Addendum XXXX.2: Shift to Current Containment Procedures

On 2019.02.21, an attempt was made to permanently place SCP-XXXX in cryogenic storage. Junior Researcher Benedict Kim was selected to replace Junior Researcher Kanako Nishigawa-Jones as SCP-XXXX's primary point of contact, and was instructed to persuade SCP-XXXX to willingly enter the previously prepared cryostasis chamber. The following is an excerpt from Security Log XXXX-302.

Participant: SCP-XXXX
Supervisor: Junior Researcher Benedict Kim
Forward: Due to his inability to speak Japanese, Researcher Kim was provided with an instant translation module in order to facilitate communications. SCP-XXXX had previously been informed that the cryostasis chamber was a new scientific innovation that had been crafted to amplify its powers and improve its ability to purify darkness. The following excerpt is taken from 23 minutes 34 seconds after SCP-XXXX has entered the cryostasis chamber.


[SCP-XXXX is lying in the cryostasis chamber. It is cold enough inside that its breaths are visible. Frost is beginning to form around its mouth and nose.]

Junior Researcher Benedict Kim: How are you feeling, SCP-XXXX?

SCP-XXXX: It's cold in here. And… small. It feels like the walls are closing in on me.

Junior Researcher Benedict Kim: Are you afraid of small places?

SCP-XXXX: No, of course not! Heroines aren't afraid of anything.

Junior Researcher Benedict Kim: That's good. I'm sure that they aren't. But if you were afraid, you could close your eyes. That way, you wouldn't be able to see the walls.

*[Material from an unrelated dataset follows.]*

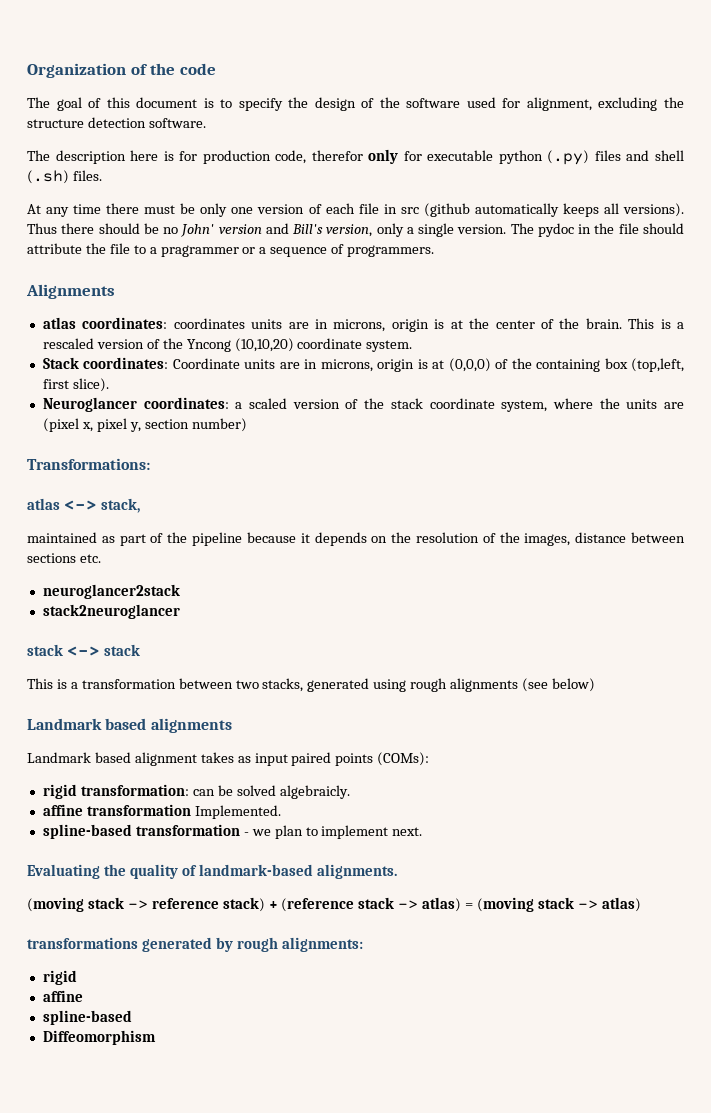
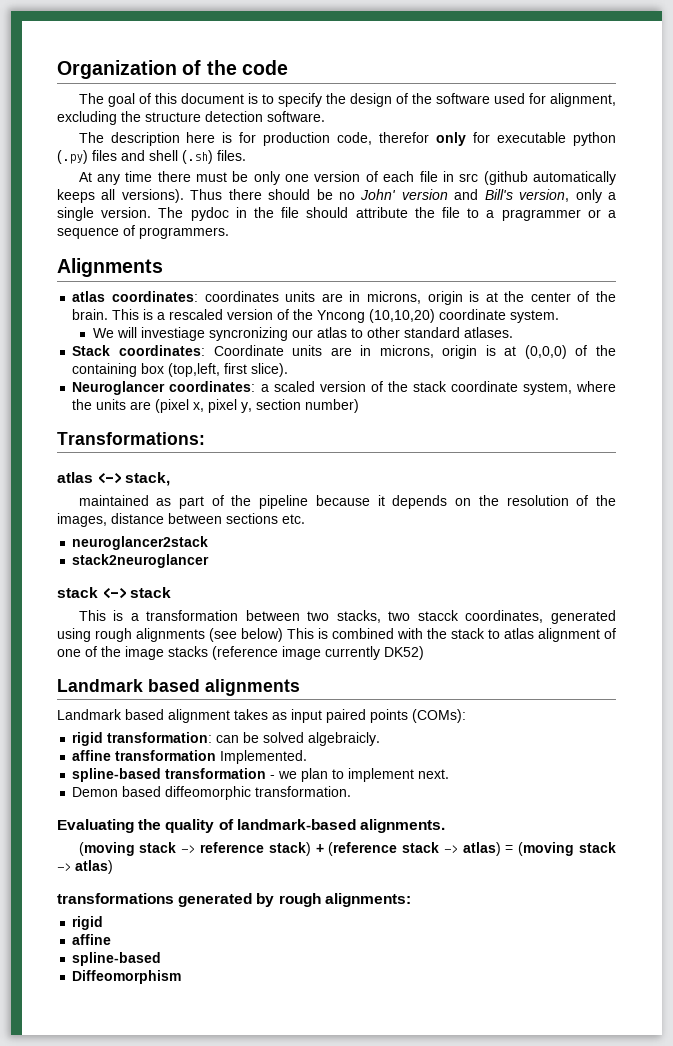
(413, 346) none -> [92,327,513,341] // We will investiage syncronizing our atlas to other standard atlases.
(304, 685) none -> [388,610,544,623] two stacck coordinates,
(595, 685) none -> [287,628,616,642] [57,646,424,660] This is combined with the stack to atlas alignment of one of the image stacks (reference image currently DK52)
(423, 831) none -> [72,786,352,800] // Demon based diffeomorphic transformation.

[After a moment's hesitation, SCP-XXXX closes its eyes.]

SCP-XXXX: I'm not afraid. Just… resting my eyes for a little.

Junior Researcher Benedict Kim: Of course. You had a difficult day yesterday. You should take a nap while the process finishes.

SCP-XXXX: You won't leave while I'm not looking, right? Don't go anywhere. Just… stay here.

Junior Researcher Benedict Kim: I'll stay. For as long as you need. I will do what is necessary.

[SCP-XXXX yawns.]

SCP-XXXX: It's cold in here.

Junior Researcher Benedict Kim: I know.